Nine candidates are vying for the three council seats that are elected citywide. The field will be narrowed to six candidates in Tuesday's city primary. Those six candidates will then vie for the three open seats in the April 17 consolidated election.

Eight of the candidates were at the forum, including incumbent council members Tom Bruno and Giraldo Rosales, council appointee Deborah Frank Feinen, and newcomers Karen Foster, Patricia Avery, Annette Williams, Bill Glithero and Michael Henley.

Candidate Freddie Gordon did not attend.

Whether to implement rental registration and city systematic inspections of rental properties proved to be a divisive issue, with Rosales, Williams, Avery and Glithero favoring rental registration and Bruno, Foster, Henley and Feinen opposed.

"Over half the properties in Champaign are rental," Glithero said. "In the Big Ten, Champaign is the only Big Ten community that doesn't have rental registration at this point."

Glithero said rental homes in some neighborhoods are neglected and a blighting influence that lowers property values.

Bruno said he rents four apartments above his Urbana law office and recently received a $100 rental registration bill from the city of Urbana. "Somehow, I've got to pay that," he said, adding that eventually such costs will be transferred by landlords to renters.

Feinen said she would consider registration only for out-of-town landlords that don't contract with a local property management firm.

On another issue, Rosales said he would support, after City Manager Steve Carter retires, changing Champaign's city manager form of government to a mayor-aldermanic form like Urbana has.

On the issue of urban growth, Henley said "if you're not growing, you're dying."

"With urban sprawl there might be a little more to manage, but you're going to have resources to handle it," he said. "I don't have a problem with urban sprawl."

Most of the candidates said they do object to sprawl, including Feinen, who said the city should encourage development in "targeted growth areas" and should also encourage infill development "in our core city."

The candidates were split on the wisdom of the city's Indoor Clean Air Ordinance, which bans smoking in bars and restaurants. Rosales, Avery, Williams and Bruno support the ban; Henley, Foster, Glithero and Feinen either want to repeal the ban or substantially weaken it.

"This is a public health issue, and other communities are dealing with it and accepting it," Williams said.

"I have been in contact with several establishments and their concerns and they are having a severe economic impact from the smoking ban," Foster said.

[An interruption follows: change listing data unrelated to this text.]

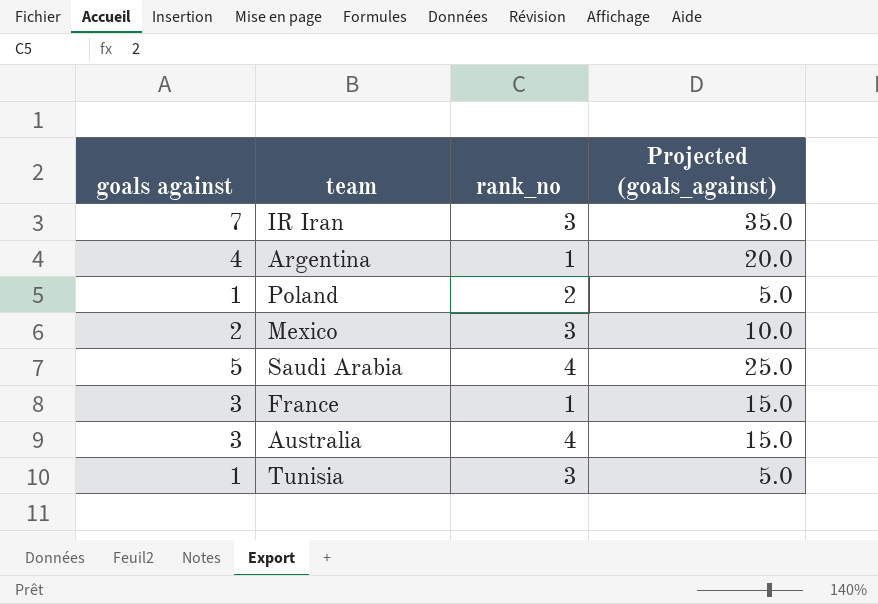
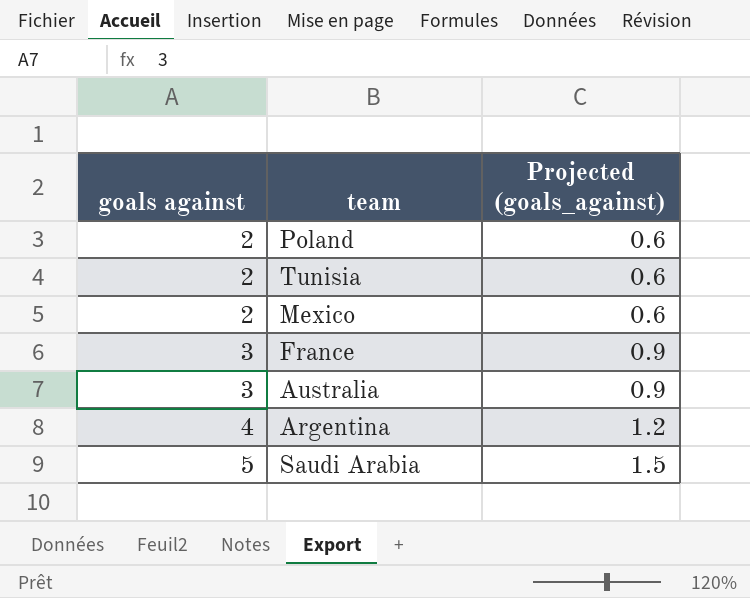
row order: none -> goals against ascending
column rank_no | position: 3 -> none
column Projected (goals_against) | formula: [goals against] * 5 -> [goals against] * 0.3
row IR Iran: 7 | 3 | 35.0 -> none
Poland | goals against: 1 -> 2
Tunisia | goals against: 1 -> 2

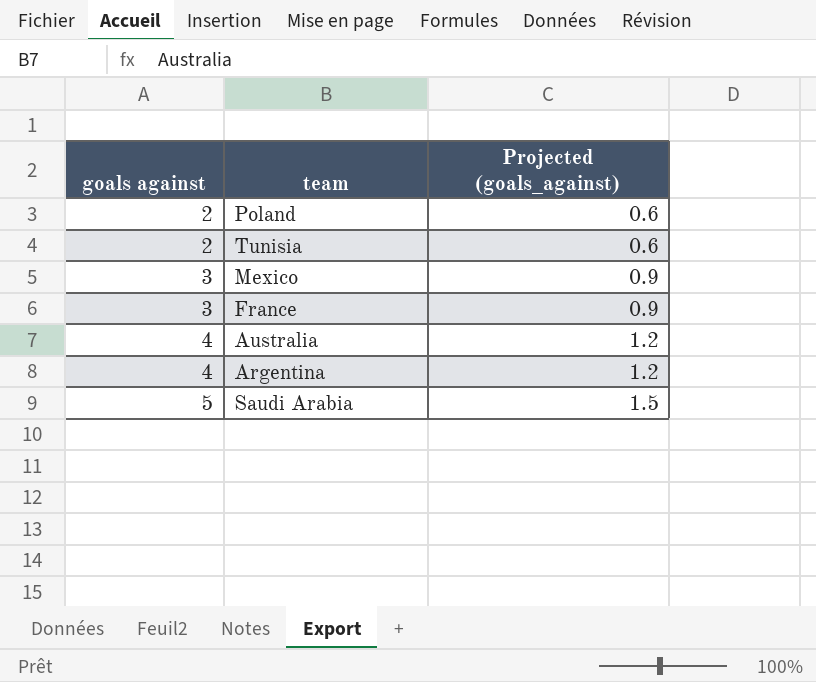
Mexico | goals against: 2 -> 3
Mexico | Projected (goals_against): 0.6 -> 0.9
Australia | goals against: 3 -> 4
Australia | Projected (goals_against): 0.9 -> 1.2

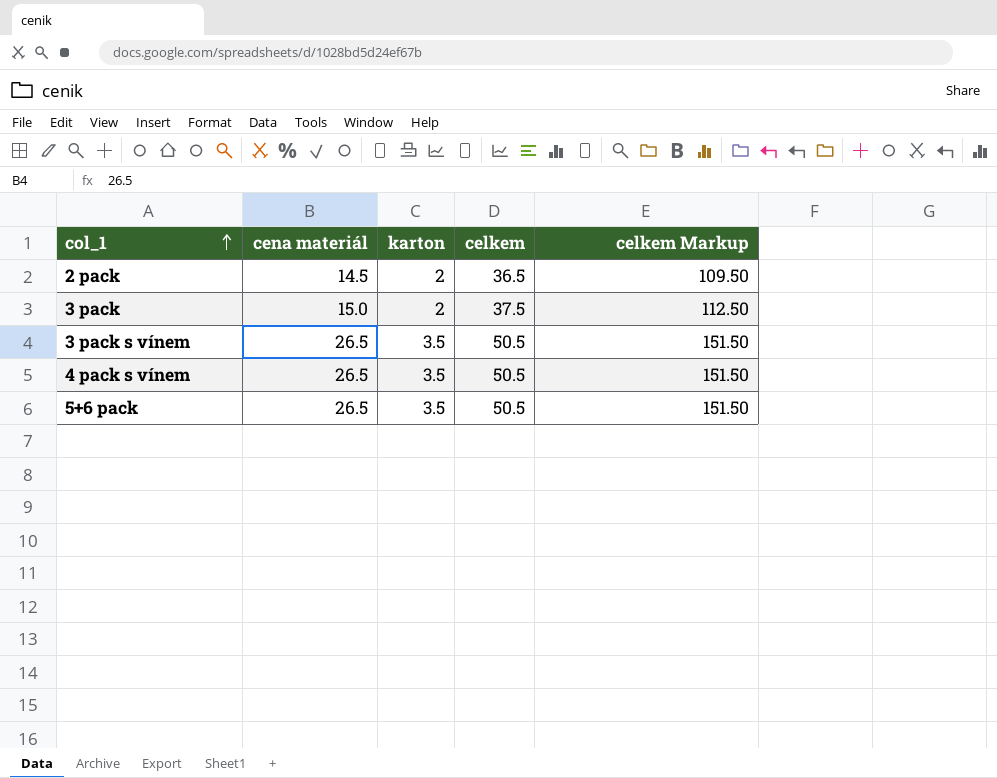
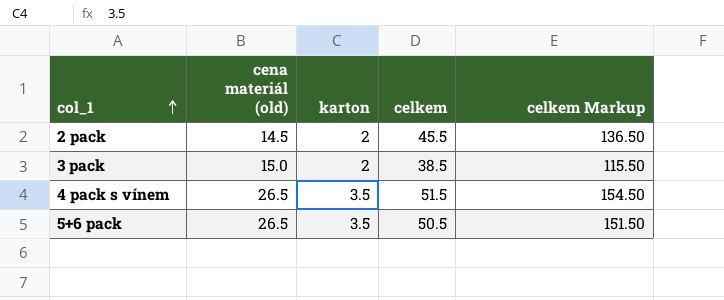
column name: cena materiál -> cena materiál (old)
row 3 pack s vínem: 26.5 | 3.5 | 50.5 | 151.50 -> none
2 pack | celkem: 36.5 -> 45.5
2 pack | celkem Markup: 109.50 -> 136.50
3 pack | celkem: 37.5 -> 38.5
3 pack | celkem Markup: 112.50 -> 115.50
4 pack s vínem | celkem: 50.5 -> 51.5
4 pack s vínem | celkem Markup: 151.50 -> 154.50

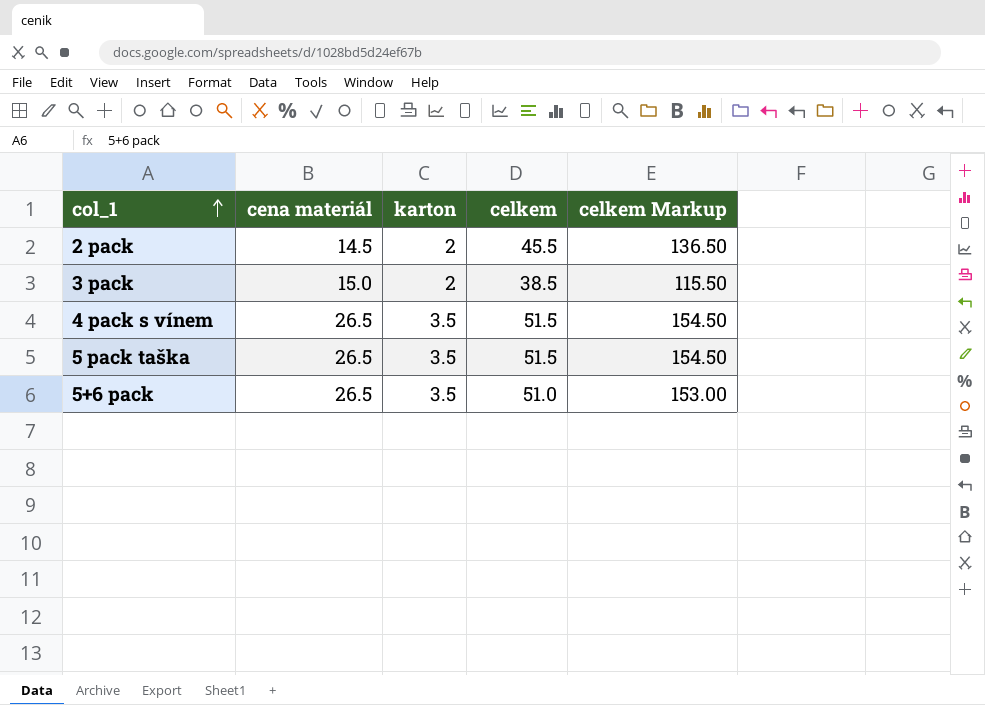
column name: cena materiál (old) -> cena materiál
row 5 pack taška: none -> 26.5 | 3.5 | 51.5 | 154.50
5+6 pack | celkem: 50.5 -> 51.0
5+6 pack | celkem Markup: 151.50 -> 153.00

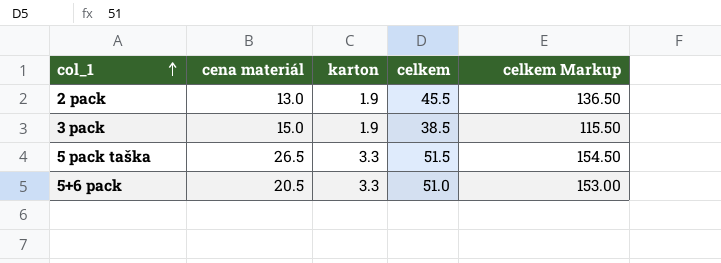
row 4 pack s vínem: 26.5 | 3.5 | 51.5 | 154.50 -> none
2 pack | cena materiál: 14.5 -> 13.0
2 pack | karton: 2 -> 1.9
3 pack | karton: 2 -> 1.9
5 pack taška | karton: 3.5 -> 3.3
5+6 pack | cena materiál: 26.5 -> 20.5
5+6 pack | karton: 3.5 -> 3.3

On the issue of whether Champaign needs a civilian police review board to hear complaints against police, the council candidates split again.

Rosales, Williams and Avery are staunch supporters of a review board, and Glithero also said he supports the concept, but would like to see a countywide board for all law enforcement agencies.

Bruno, Foster, Henley and Feinen expressed doubts about the concept, but they all said they would listen to any proposal put forward by the police chief.